Prompt Engineering
Process of writing the prompt to get the best result from the LLM/AI based on the requirements
** Translating from human language to AI language **
Evaluating and Iterating Prompts
Why we need to evaluate prompts
Proprietary LLMs update frequently which might change the behavior of the previous working prompt.
Same prompt != same results
For the above reasons it's always good to take an iterative approach and evaluate prompts.
Evaluation Methods
LLM as Judge
We can pass the response of one LLM to another LLM to evaluate the response from the prompt. For example, lets say we give the prompt to generate 5 most popular pharmaceutical companies.
prompt_generation = """
Generate a table with the 5 most popular pharmaceutical companies and their foundation years.
The response should include only the table, with no additional text.
Use the following example format:
---
Company | Foundation Year
Microsoft | 1975
Apple | 1976
Google | 1998
Amazon | 1994
Meta | 2004
---"""
# Making the API call
response = client.responses.create(
 model="gpt-5",
 instructions="You are a helpful assistant.",
 input=prompt_generation,
 reasoning={'effort':'minimal'},
)
generated_response = response.output_text
print(generated_response)
It gives this response:
Company | Foundation Year
Pfizer | 1849
Johnson & Johnson | 1886
Roche | 1896
Novartis | 1996
Merck & Co. | 1891
You can use another LLM as judge
prompt_check_table_new = """Your task is to verify if a given table matches the exact format and structure of a provided example table.
Here's an example of the format that the table should have:
---
Company | Foundation Year
Microsoft | 1975
Apple | 1976
Google | 1998
Amazon | 1994
Meta | 2004
---
Table to Check:
{table_to_check}
Instructions:
- The table to check should match the structure, headers, and format of the Example Table exactly.
- The column names must be "Company" and "Foundation Year".
- The values in each row should have the company names and their corresponding foundation years.
- If the given table matches the example table in all these aspects, write "Yes".
- Write "No" if there are any differences in structure, headers, or if any company/year is missing or incorrect.
Only respond with "Yes" or "No".
"""
formatted_input = prompt_check_table_new.format(table_to_check=generated_response)
# using LLM as a Judge to check the format
response = client.responses.create(
 model="gpt-5",
 instructions="You are a strict judge. Evaluate inputs based on the given criteria and provide only the required response",
 input=formatted_input,
 reasoning={'effort':'minimal'},
)
print(response.output_text)
you have to evaluate it using different use case and try to catch the edge cases with temperature variations
Version Management
Another best practice in evaluating and iterating prompts is maintaining a version history of all the prompts you use. By keeping track of each version, you can easily revert to an earlier version if a new one proves less effective in specific cases.

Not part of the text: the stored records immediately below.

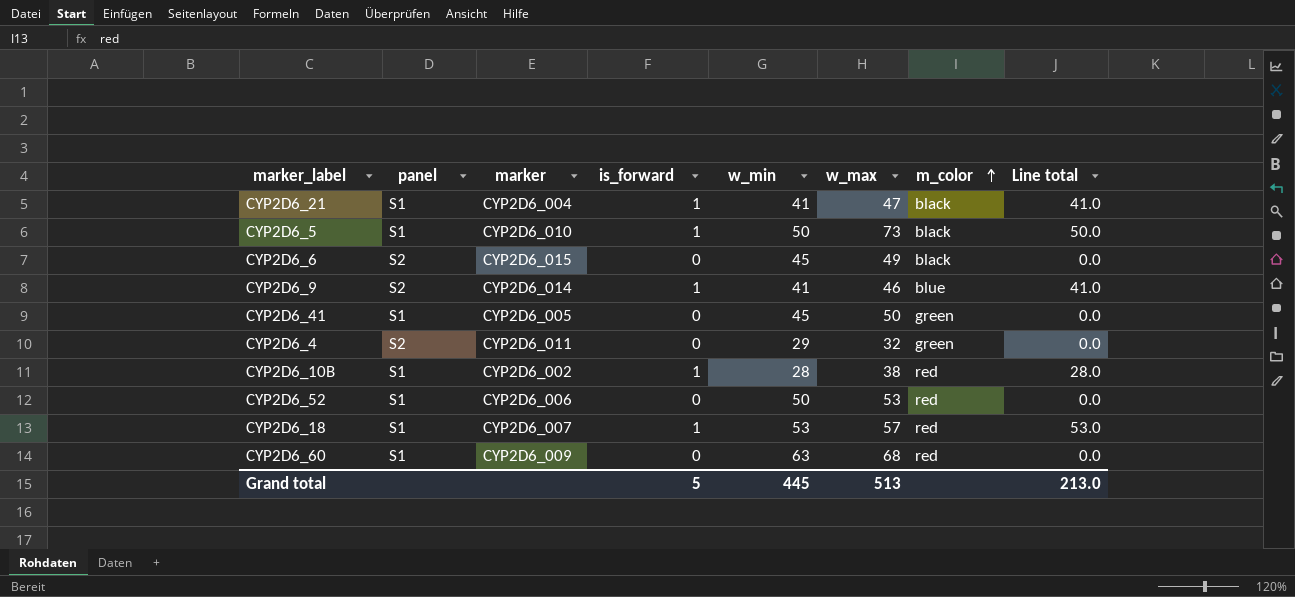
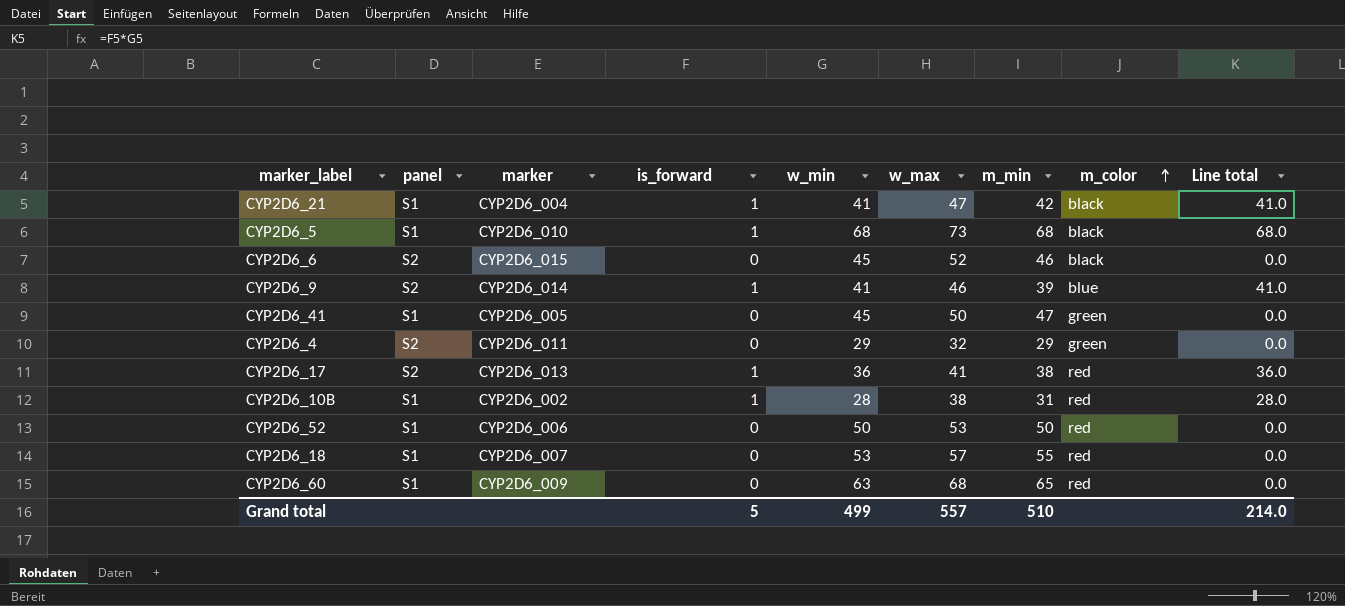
column m_min | position: none -> 7
CYP2D6_5 | w_min: 50 -> 68
CYP2D6_5 | Line total: 50.0 -> 68.0
CYP2D6_6 | w_max: 49 -> 52
row CYP2D6_17: none -> S2 | CYP2D6_013 | 1 | 36 | 41 | 38 | red | 36.0
CYP2D6_18 | is_forward: 1 -> 0
CYP2D6_18 | Line total: 53.0 -> 0.0
Grand total | w_min: 445 -> 499
Grand total | w_max: 513 -> 557
Grand total | Line total: 213.0 -> 214.0

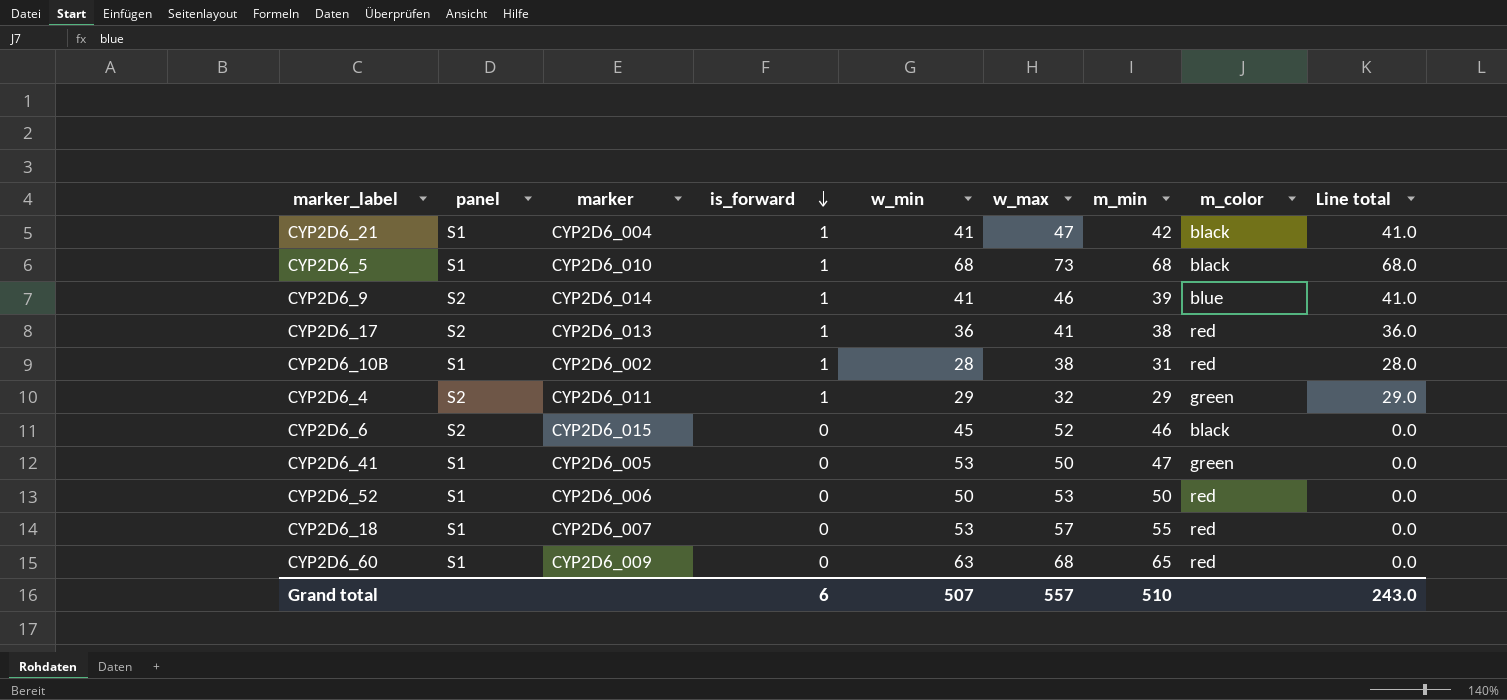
row order: m_color ascending -> is_forward descending
CYP2D6_4 | is_forward: 0 -> 1
CYP2D6_4 | Line total: 0.0 -> 29.0
CYP2D6_41 | w_min: 45 -> 53
Grand total | is_forward: 5 -> 6
Grand total | w_min: 499 -> 507
Grand total | Line total: 214.0 -> 243.0

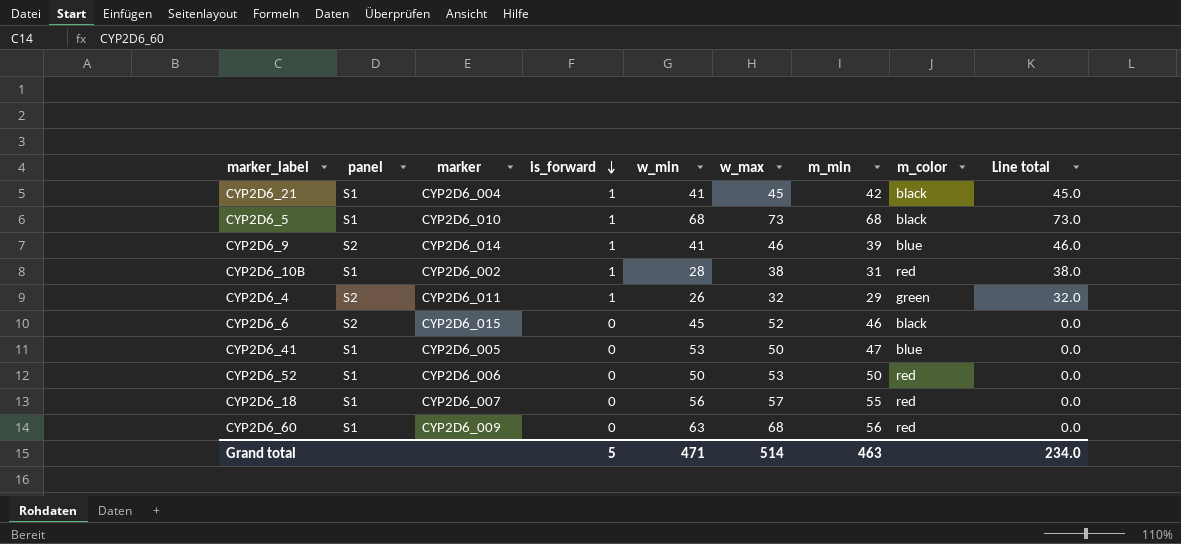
column Line total | formula: [is_forward] * [w_min] -> [is_forward] * [w_max]
row CYP2D6_17: S2 | CYP2D6_013 | 1 | 36 | 41 | 38 | red | 36.0 -> none
CYP2D6_21 | w_max: 47 -> 45
CYP2D6_4 | w_min: 29 -> 26
CYP2D6_41 | m_color: green -> blue
CYP2D6_18 | w_min: 53 -> 56
CYP2D6_60 | m_min: 65 -> 56
Grand total | is_forward: 6 -> 5
Grand total | w_min: 507 -> 471
Grand total | w_max: 557 -> 514
Grand total | m_min: 510 -> 463
Grand total | Line total: 243.0 -> 234.0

A straightforward method for versioning prompts is using Git, a version control system. With Git, you can track changes to your prompts, annotate why each change was made, and roll back to a previous version if needed. However, a downside of this approach is that it doesn’t inherently integrate the evaluations and feedback alongside the prompt versions.
There are other tool like LangSmith by Langchain which are specifically meant for this purpose.